So strong is Asia’s growth that it could soon overtake the US as the biggest hub of innovation centers, if it continues to grow at the same rate. The availability of talent is a key driver for growth. Of the 14 new Fintech innovation centers established globally between March and October 2016, 5 of these were in Asia as organizations look to tap into the region’s talent pool to meet changing customer needs. Four out of the nine new artificial intelligence (AI) focused innovation centers in the March-October 2016 period were opened in Asia. Asia’s increasing influence is also due to a culture of technology-driven innovation and Government support. This has led to heavy investment not only from Asian companies, but from Europe and US-based giants too.
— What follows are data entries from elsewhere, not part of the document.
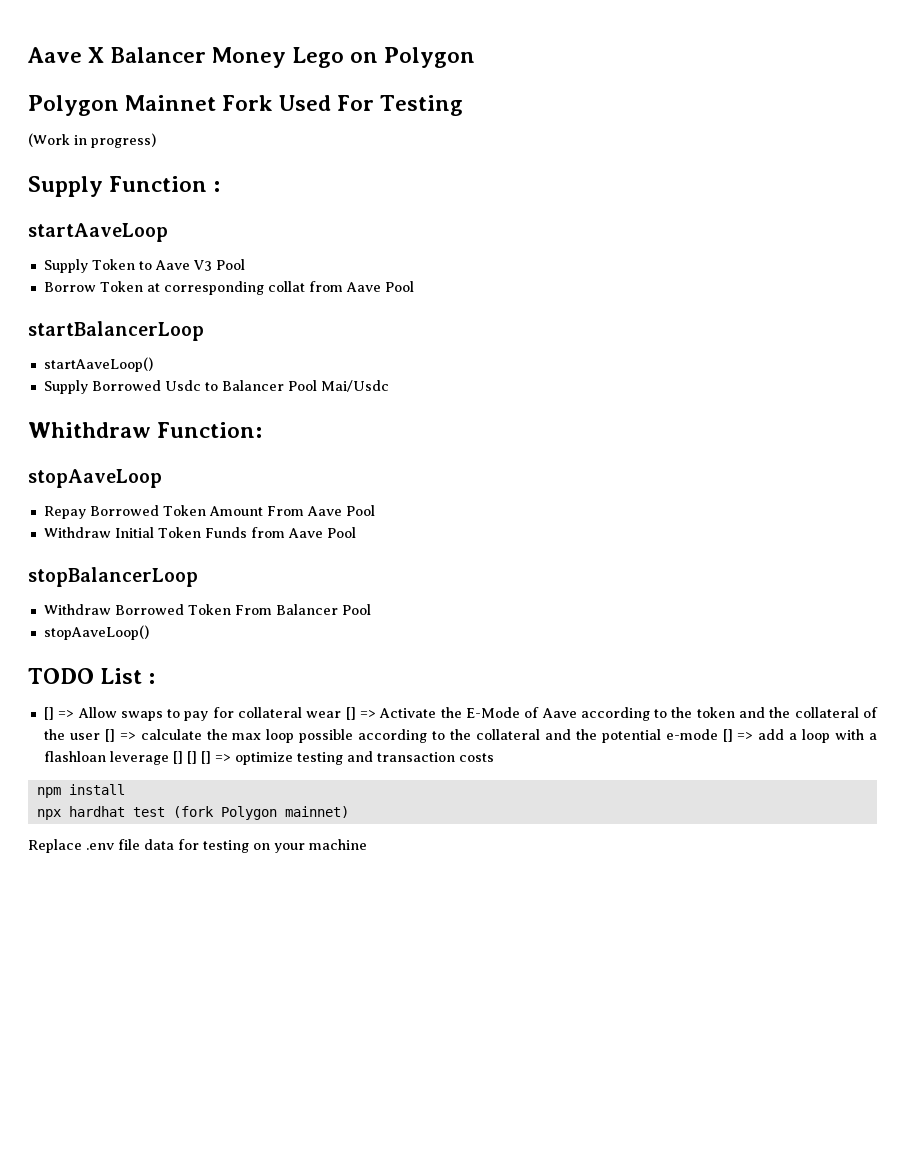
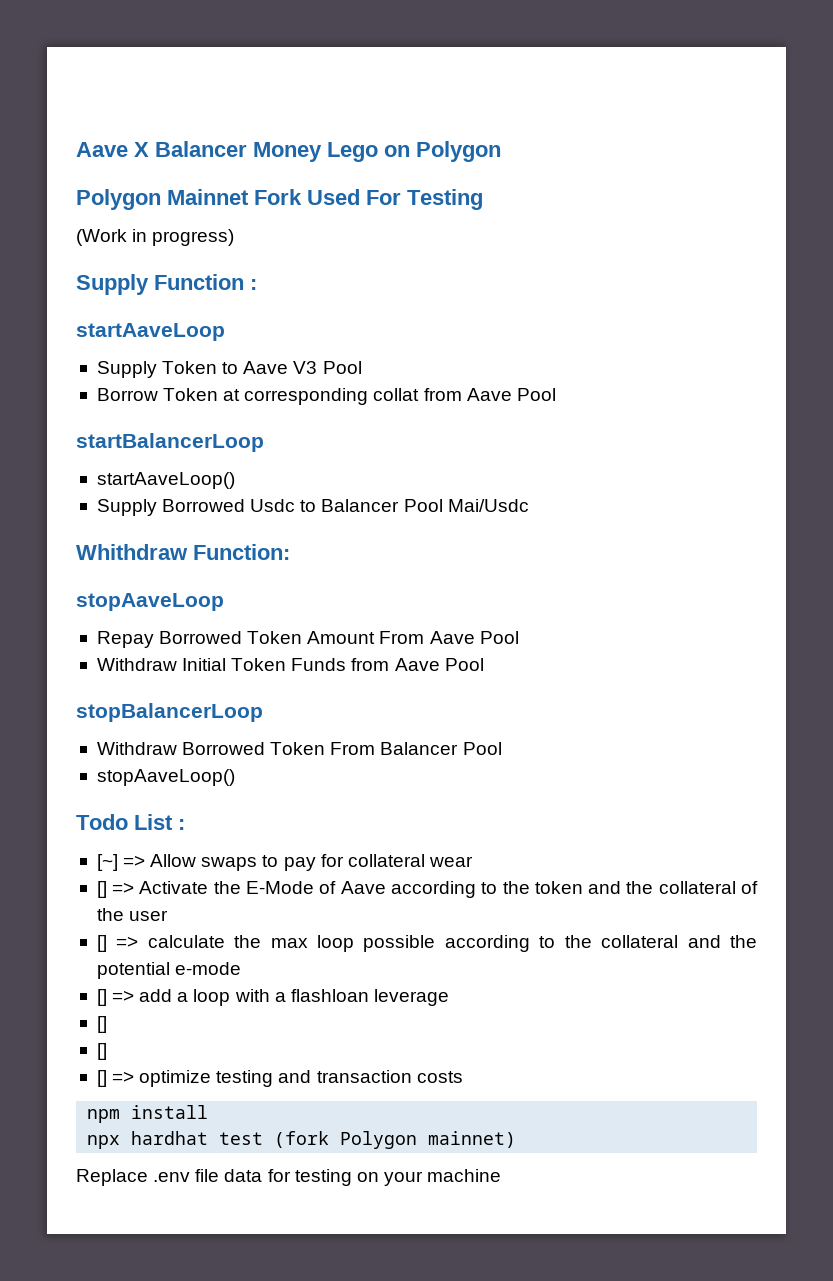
[28,668,94,684] TODO -> [76,814,128,830] Todo
[43,707,54,720] [] -> [96,854,118,871] [~]
(342, 714) none -> (473, 861) //
(100, 736) none -> (169, 915) //
(718, 734) none -> (242, 968) //
[172,751,197,764] [] [] -> [96,1016,107,1033] [96,1043,107,1060] // [] // [] //

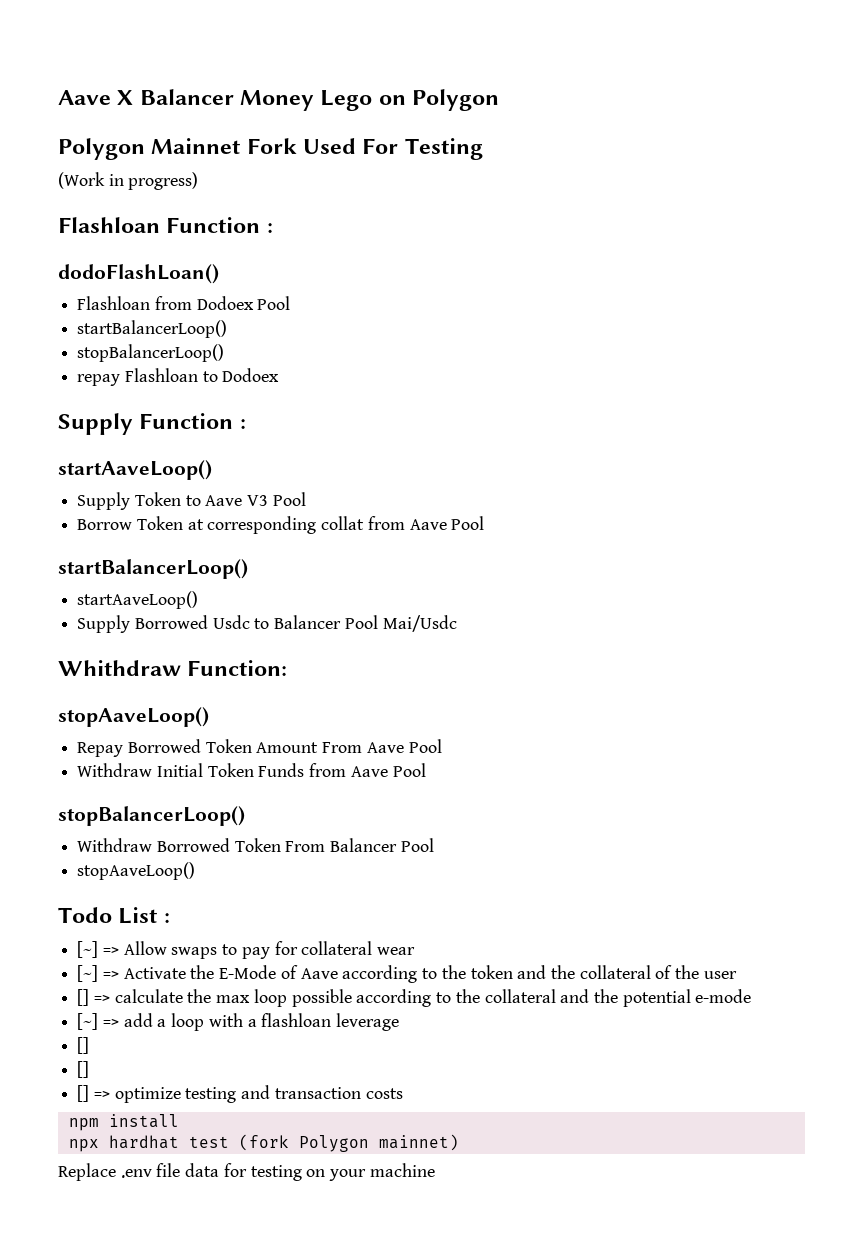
(235, 237) none -> [58,217,273,233] [58,264,219,284] [77,296,291,310] [77,320,228,338] [77,344,225,362] [77,368,280,386] // Flashloan Function : // dodoFlashLoan() // Flashloan from Dodoex Pool // startBalancerLoop() // stopBalancerLoop() // repay Flashloan to Dodoex
[76,323,225,341] startAaveLoop -> [58,460,212,480] startAaveLoop()
[76,433,264,452] startBalancerLoop -> [58,559,248,579] startBalancerLoop()
[76,593,224,611] stopAaveLoop -> [58,707,209,727] stopAaveLoop()
[76,703,263,722] stopBalancerLoop -> [58,806,245,826] stopBalancerLoop()
[96,881,107,898] [] -> [77,965,99,982] [~]
[96,989,107,1006] [] -> [77,1013,99,1030] [~]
Five key innovation hubs – Singapore, Bangalore, Shanghai, Tokyo and Tel Aviv – are driving Asia’s rise; these five cities in our global top 10 rankings together account for 36% of all Asian innovation centers.
With more and more companies joining the innovation center movement, and the volume and speed of openings accelerating, the pressure on established innovation centers increases. They need to quickly deliver results or risk losing further investments to newer locations. Similarly, for the newly established centers, the expected time to go from idea to innovation is reducing.
Note: Innovation centers, typically physical sites located in major global technology hubs, are increasingly being set up by large organizations as they seek to contend with digital disruption and transform themselves. When operated successfully, innovation centers allow large organizations to leverage an ecosystem of startups, venture capitalists, accelerators, vendors, and academic institutions in order to develop breakthrough products and solutions.